Textos publicados pelo autor

Pergunta:

Gostaria de saber a importância da gramática, pois meu filho tem que responder isso ao professor de português e não sabe qual a importância.

Grata.

Resposta:

Pensamos que o professor pretenda ver discutida a questão da gramática enquanto conjunto de normas  que regulam o uso de uma língua (gramática normativa). Note-se, contudo, que qualquer língua do Mundo é constituída por um reduzido número de sons e por um conjunto de regras de utilização desses sons isoladamente ou formando palavras e frases. Ao conhecimento dessas regras também se pode chamar gramática.

Crucial para a gramática normativa é a formação de um padrão linguístico ou de um modelo de linguagem aceite como correcto. Este modelo tem sido muitas vezes baseado em textos literários e nas formas de expressão da administração e das classes mais cultas e prestigiadas.

Além disso, desde a Antiguidade, a escrita tem permitido a diferentes povos dispor de  um conjunto de sinais gráficos que permitem a transmissão das palavras, por escrito, a grande distância. Mas para que a escrita seja mais eficaz, facilitando a comunicação, devemos conhecer bem o vocabulário e as regras de combinação dos sons, das letras e das palavras que são aceites pela nossa  comunidade linguística.

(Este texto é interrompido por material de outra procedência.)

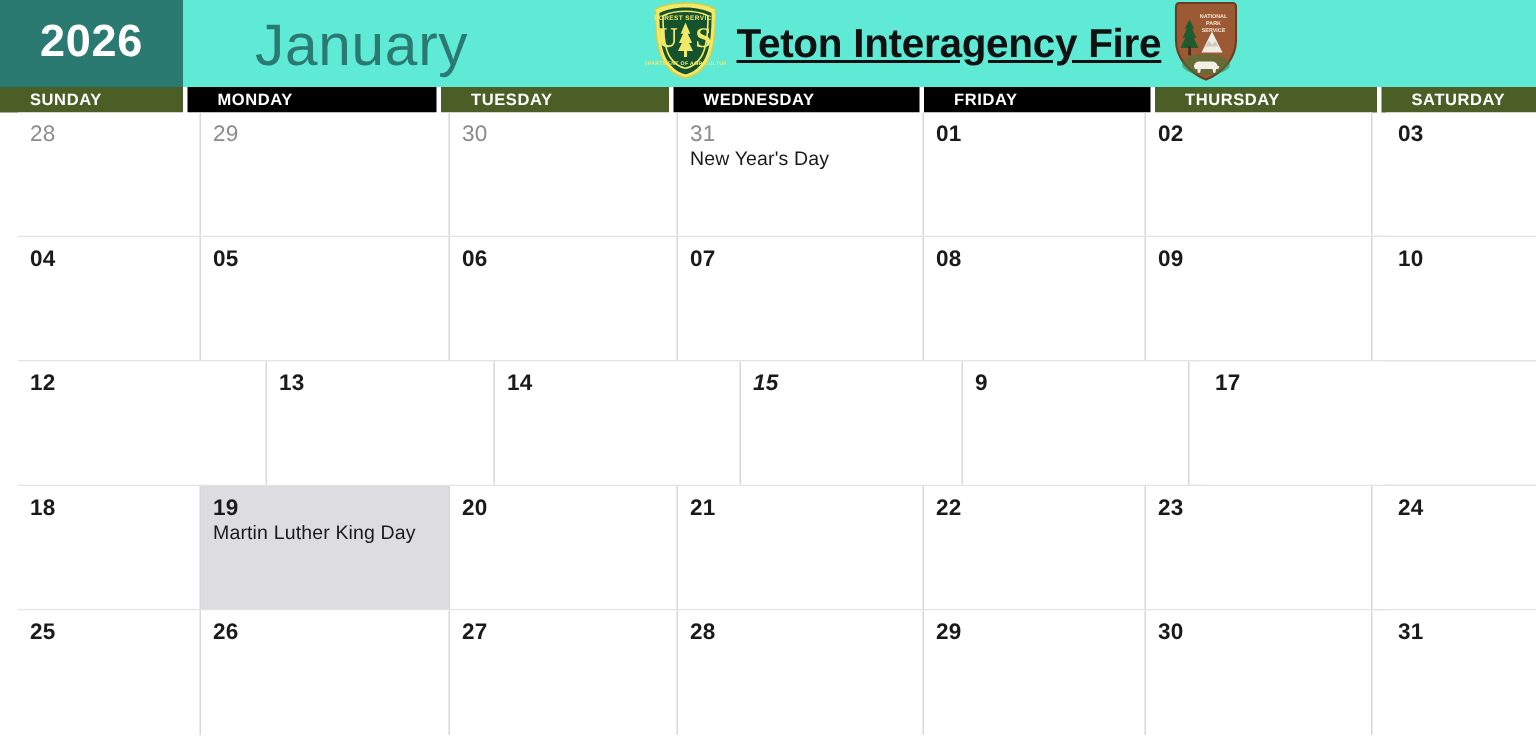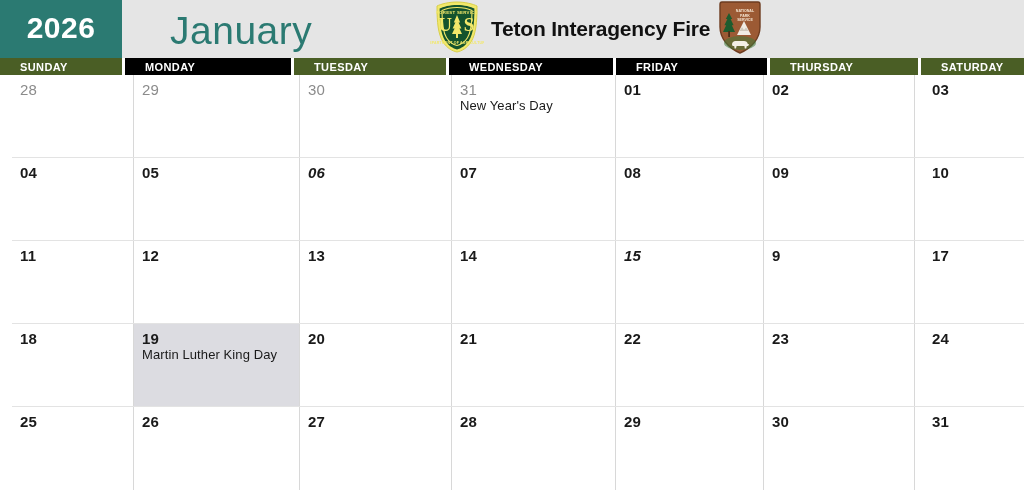"2026" .banner { background: #e5e5e5 -> #5eead4 }
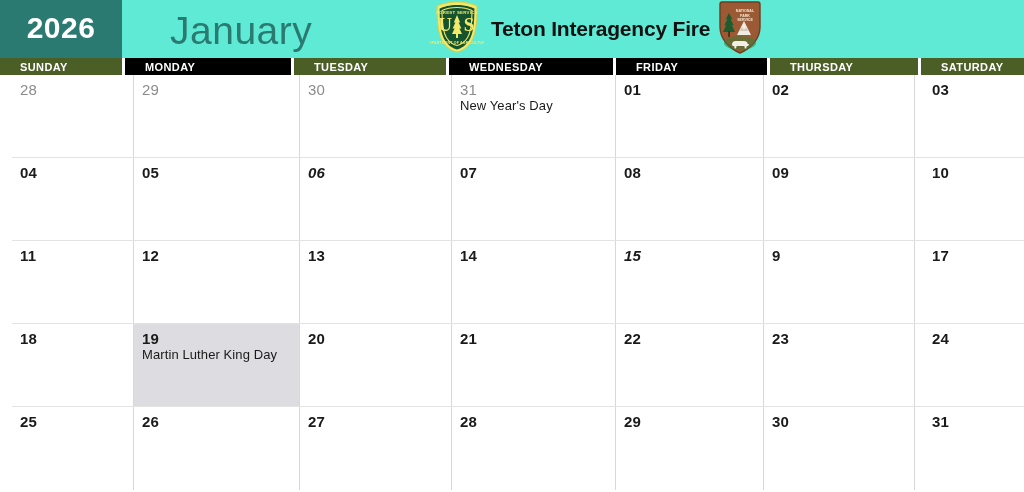"Teton Interagency Fire" .brand-title { font-size: 21px -> 27px; text-decoration: none -> underline }
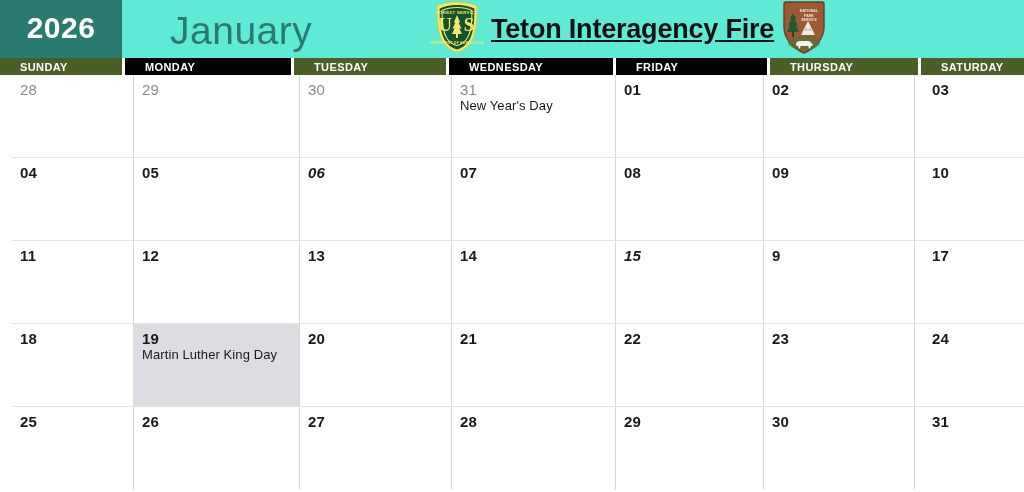"06" div.cell { font-style: italic -> none }
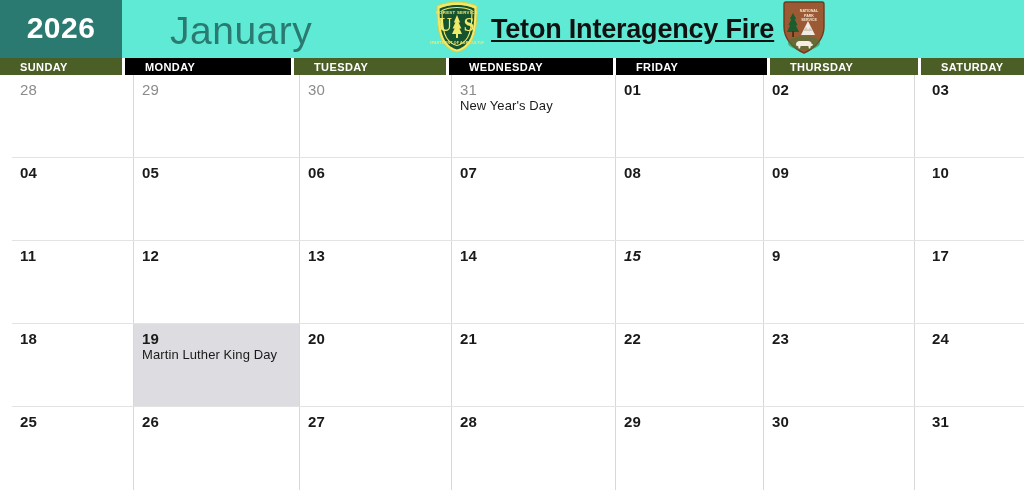"11" div.cell { html: <div> <div>11</div> </div> -> none }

Por tudo isto, o conhecimento da gramática normativa é fundamental para se aceder às exigências das nossas sociedades. Quem tiver apenas um vocabulário reduzido e não conhecer todas as regras gramaticais está limitado a exercer apenas tarefas  básicas.

Pergunta:

Qual é o significado do nome Miriam?



Resposta:

O nome Miriam é uma variante de Maria. Ambas as formas provêm de um nome hebraico Miriam cuja origem é incerta. Leia-se o que diz Orlando Neves (Dicionário de Nomes Próprios, Lisboa, CÍrculo de Leitores, 2003) sobre o assunto:

«Nome muito difundido em todo o mundo, mesmo antes de Cristo, a sua origem é controversa. Talvez egípcia, de mry, «amar». Segundo as raízes semíticas poderia significar «a rebelde», «a forte» ou ainda a que se eleva» e mesmo «a vidente, a profetisa» ou «a Senhora», feminino de «o Senhor». Mas "miriam" poderia provir de mar yam, "gota do mar" que em latim, se tornou stilla maris e stella maris, estrela do mar.

Pergunta:

As estações do ano são substantivos concretos ou abstratos?

 

Resposta:

Não é claro o estatuto dos nomes enquanto substantivos concretos ou abstractos. Evanildo Bechara (Moderna Gramática Portuguesa, pág. 112/113) define um substantivo concreto como «o que designa ser de existência independente». Ora, as estações do ano (Primavera, Verão, Outono e Inverno) não são entidades autónomas, antes configuram períodos caracterizados por fenómenos físicos e biológicos, estes, sim, concretos. Por isso, colocaríamos os substantivos em apreço entre os abstractos, muito embora muitos possam falar da sua concretude, por se aplicarem a um conjunto de realidades concretas.

Pergunta:

Devemos usar "audioguia" ou "guia-áudio" (com ou sem hífen?), quando no referimos ao aparelho electrónico áudio que no faz uma visita guiada, por exemplo, numa exposição?
Obrigada.

Resposta:

As duas formas estão correctas:

audioguia

Assim como se escreve audiocasseteaudiofrequência (cf. a Mordebe), é possível formar audioguia, porque o elemento de origem latina audio se liga a um substantivo sem hífen.

 

guia áudio ou guia-áudio

A palavra áudio é, além de substantivo, um adjectivo. Por conseguinte, pode fazer parte de uma expressão nominal que não exige hífen, da mesma maneira que não apomos um hífen à expressão «mar azul». No entanto, se os falantes considerarem a expressão em causa como uma designação distinta de um «guia (que é) áudio», isto é, se acharem que se trata de um composto que funciona como uma unidade lexical, então, é aconselhável o hífen. Observe-se, porém, que os critérios da hifenização com composto de substantivo e adjectivo não são claros: por um lado, temos feijão-verde, com hífen; por outro, caixa negra (de um avião), sem ele.

Pergunta:

Qual é a função sintática da expressão «que o normal» no período «Este ano não teve mais desastres que o normal»?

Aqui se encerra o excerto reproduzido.